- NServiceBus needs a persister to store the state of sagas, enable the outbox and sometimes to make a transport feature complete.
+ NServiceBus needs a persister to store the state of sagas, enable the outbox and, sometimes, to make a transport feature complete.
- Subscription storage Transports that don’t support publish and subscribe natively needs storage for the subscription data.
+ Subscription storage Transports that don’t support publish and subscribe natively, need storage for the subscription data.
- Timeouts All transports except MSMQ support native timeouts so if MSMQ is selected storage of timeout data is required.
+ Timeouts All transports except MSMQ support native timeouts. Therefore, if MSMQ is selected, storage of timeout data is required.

========

What the task requires:
Copy down the whole of the data above, matching it exactly.

Written answer:
- NServiceBus needs a persister to store the state of sagas, enable the outbox and sometimes to make a transport feature complete.
+ NServiceBus needs a persister to store the state of sagas, enable the outbox and, sometimes, to make a transport feature complete.
- Subscription storage Transports that don’t support publish and subscribe natively needs storage for the subscription data.
+ Subscription storage Transports that don’t support publish and subscribe natively, need storage for the subscription data.
- Timeouts All transports except MSMQ support native timeouts so if MSMQ is selected storage of timeout data is required.
+ Timeouts All transports except MSMQ support native timeouts. Therefore, if MSMQ is selected, storage of timeout data is required.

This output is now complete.